Степан Аркадьевич сел за стол и начал шутить с Агафьей Михайловной, уверяя ее, что такого обеда он давно не ел.
— Вот вы хоть похвалите, — сказала Агафья Михайловна, — а Константин Дмитриевич, что ему ни дай, хоть хлеба кусок, – поел и ушел.
Как ни старался Левин перебороть себя, он был мрачен и молчалив. Ему нужно было задать один вопрос Степану Аркадьевичу, но он не мог решиться и не находил ни подходящего момента, ни нужных слов. Степан Аркадьевич уже спустился к себе вниз, разделся, снова умылся, надел пижаму и лег, а Левин все медлил у него в комнате, говоря о всякой ерунде и не в силах спросить о том, что хотел.
— Как же все-таки делают мыло, — сказал он, рассматривая и разворачивая душистый кусок мыла, который для гостя приготовила Агафья Михайловна, но которым Облонский не пользовался. — Это же настоящее произведение искусства.
— Да, сейчас все усовершенствовано, — сказал Степан Аркадьевич, сладко и блаженно зевая. — Кино, например, и эти развлекательные... а-а-а! — зевнул он. — Электричество везде... а-а!

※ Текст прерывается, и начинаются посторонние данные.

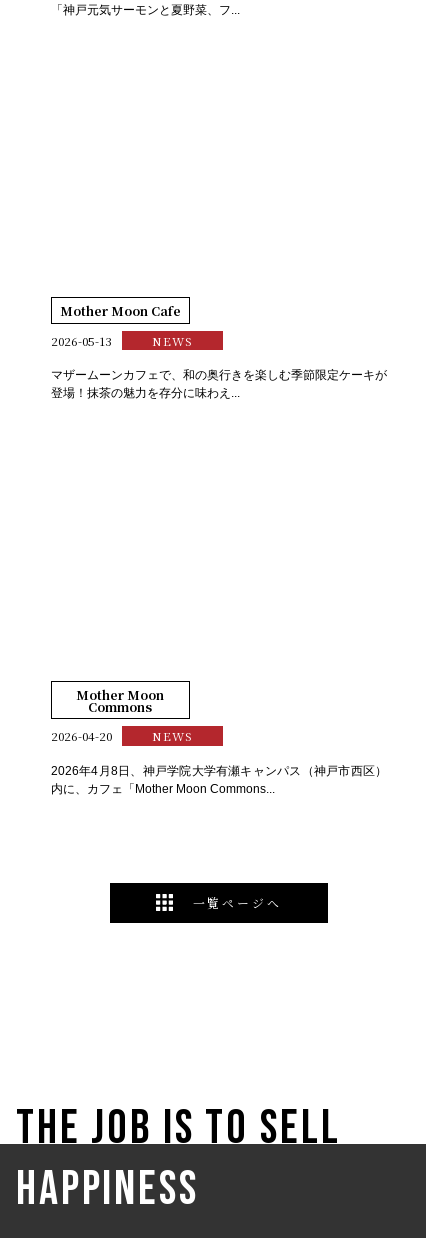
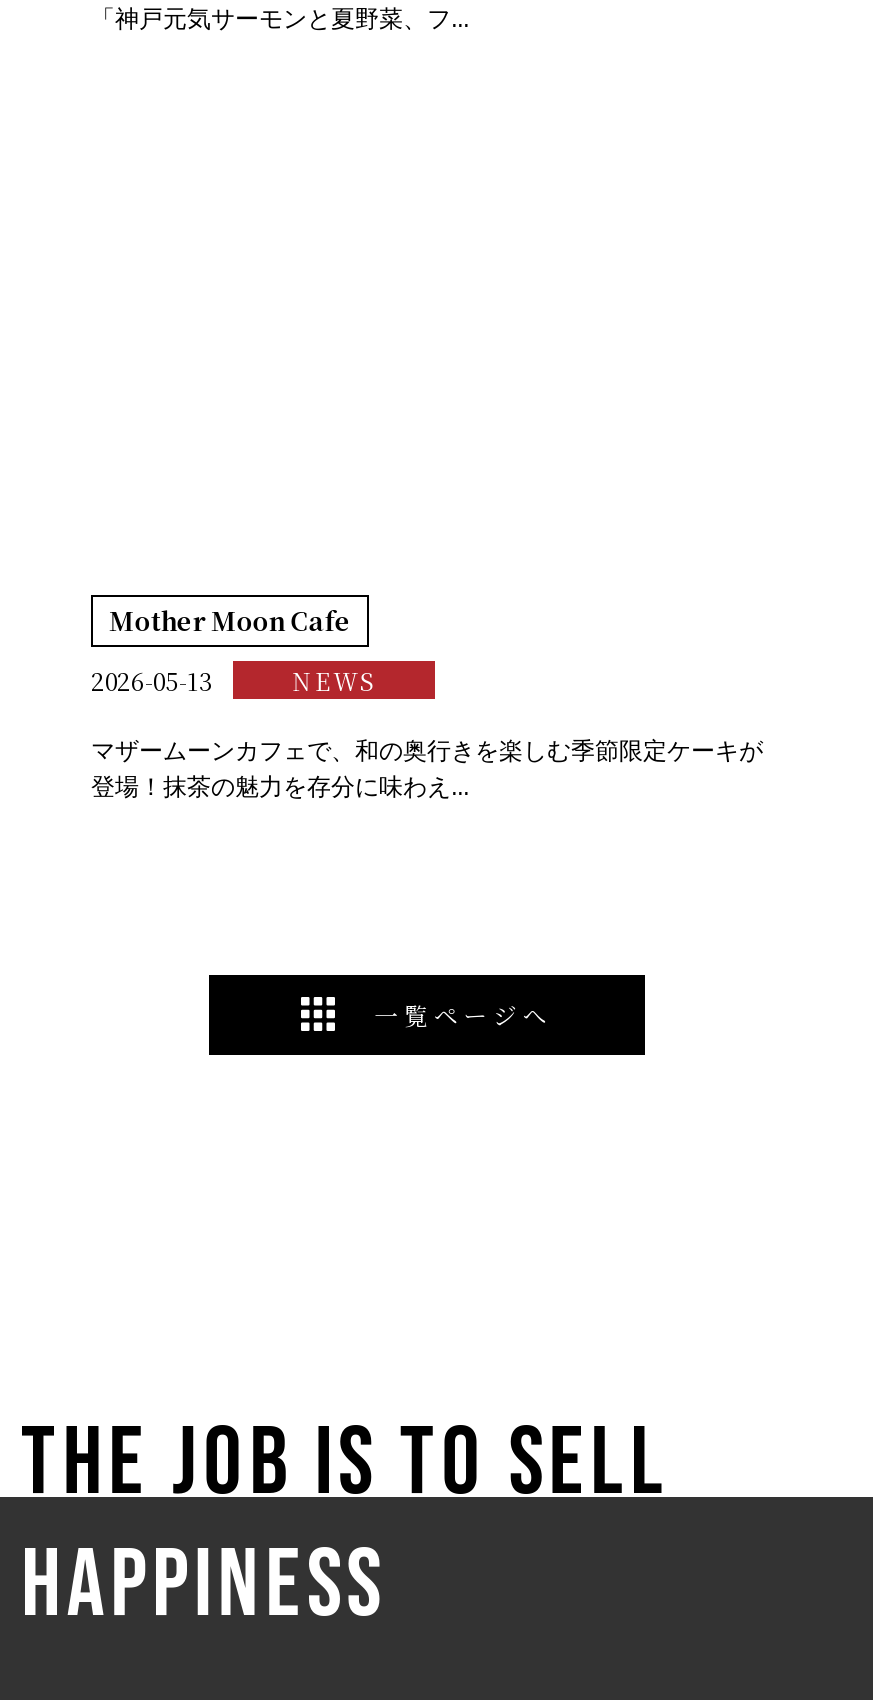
[51,685,387,796] Mother Moon | Commons | 2026-04-20 | NEWS | 2026年4月8日、神戸学院大学有瀬キャンパス（神戸市西区） | 内に、カフェ「Mother Moon Commons... -> none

— Да, электричество, — сказал Левин. — Да. Слушай, а где сейчас этот... ну, из тех? — спросил он, вдруг отложив мыло.
— Кто? — сказал Степан Аркадьевич, перестав зевать. — А, этот... Он в Питере. Уехал вскоре после тебя и с тех пор ни разу не был в Москве. И знаешь, Костя, скажу тебе правду, — продолжал он, облокотившись на стол и подперев рукой свое красивое румяное лицо, из которого, как звезды, светились масляные, добрые и сонные глаза. — Ты сам был виноват. Испугался конкуренции. А я, как и тогда говорил, не знаю, у кого было больше шансов. Почему ты не пошел до конца? Я тебе тогда говорил, что... — Он зевнул одними челюстями, не открывая рта.
— Вронский? — протянул Стива, подавляя зевок. — Он в Питере. Сразу после твоего отъезда туда перебрался и с тех пор в Москве не появлялся. Слушай, Костя, скажу тебе честно, — он подался вперед, опираясь на стол и подперев щеку ладонью. Лицо у него было румяное, холеное, а глаза смотрели мягко и сонно. — Ты сам виноват. Испугался конкуренции. А я тебе тогда еще говорил, не знаю, у кого шансы были выше. Чего ты не проявил напористость? Я же тебе говорил… — Он зевнул, едва приоткрыв рот.
"Он знает или нет, что я делал предложение?" — подумал Левин, глядя на него. "Что-то хитрое, дипломатичное в его взгляде". И, почувствовав, как заливается краской, он молча уставился Стивe прямо в глаза.
— Если с ее стороны и было что-то, то это увлечение внешним лоском, — продолжал Облонский. — Этот, знаешь, безупречный аристократизм и перспективы в высшем обществе произвели впечатление скорее на мать, чем на нее саму.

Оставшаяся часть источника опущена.